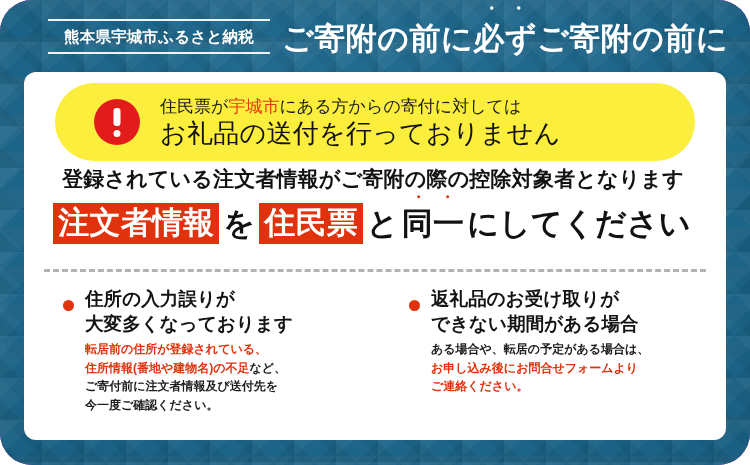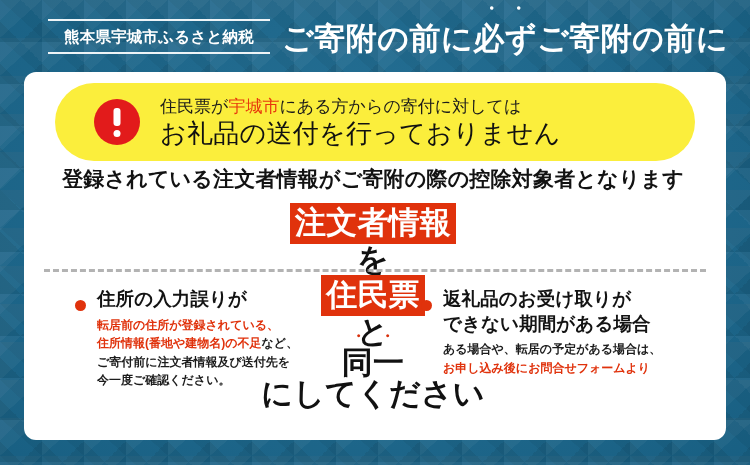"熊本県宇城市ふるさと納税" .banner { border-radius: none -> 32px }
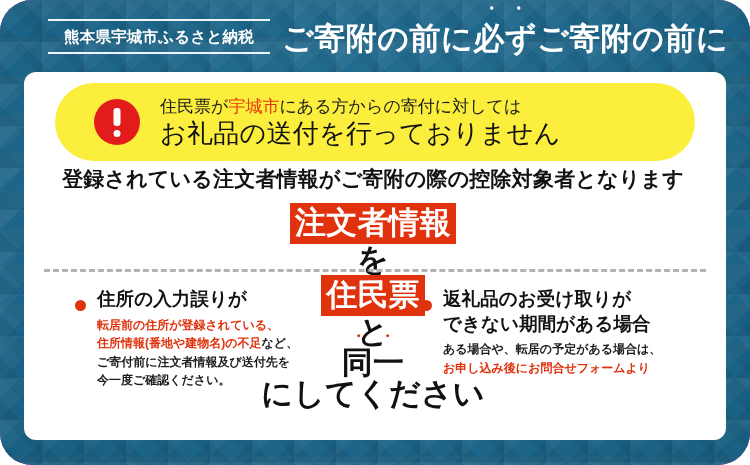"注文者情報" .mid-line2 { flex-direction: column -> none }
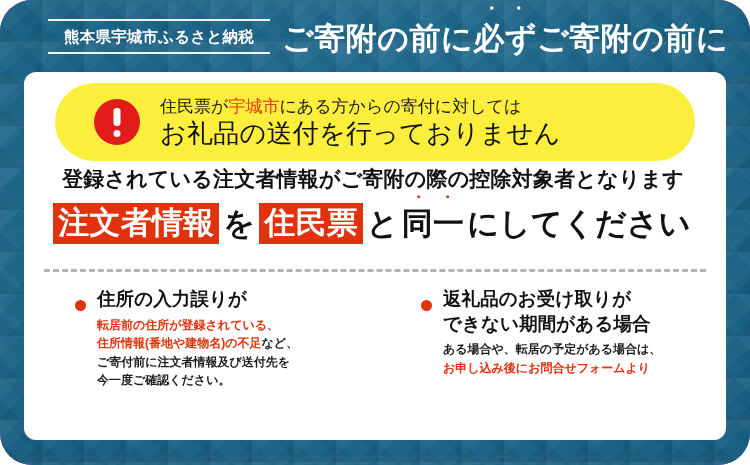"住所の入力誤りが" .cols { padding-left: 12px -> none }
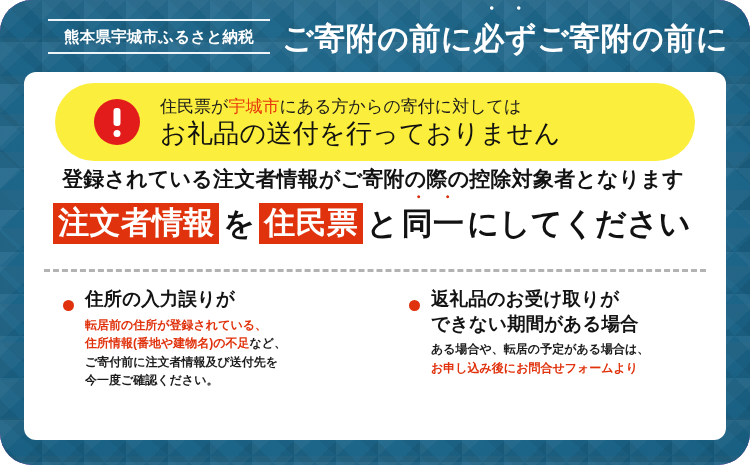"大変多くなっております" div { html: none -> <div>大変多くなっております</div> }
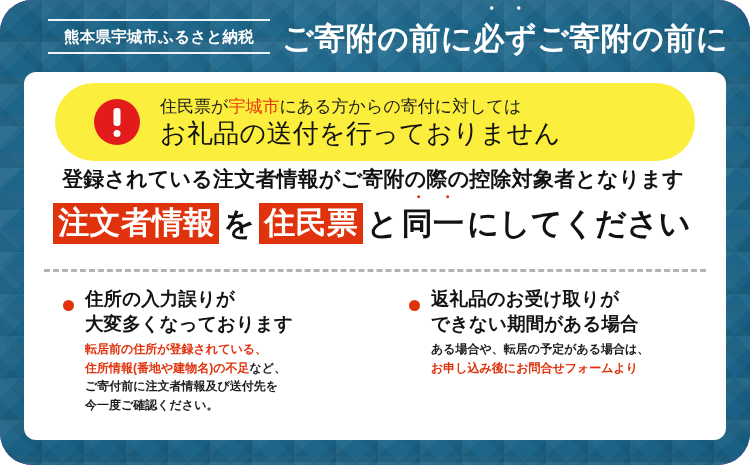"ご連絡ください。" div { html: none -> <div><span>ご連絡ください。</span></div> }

Work request
The records above are to be set down exactly as written, with no images.

Your response
"熊本県宇城市ふるさと納税" .banner { border-radius: none -> 32px }
"注文者情報" .mid-line2 { flex-direction: column -> none }
"住所の入力誤りが" .cols { padding-left: 12px -> none }
"大変多くなっております" div { html: none -> <div>大変多くなっております</div> }
"ご連絡ください。" div { html: none -> <div><span>ご連絡ください。</span></div> }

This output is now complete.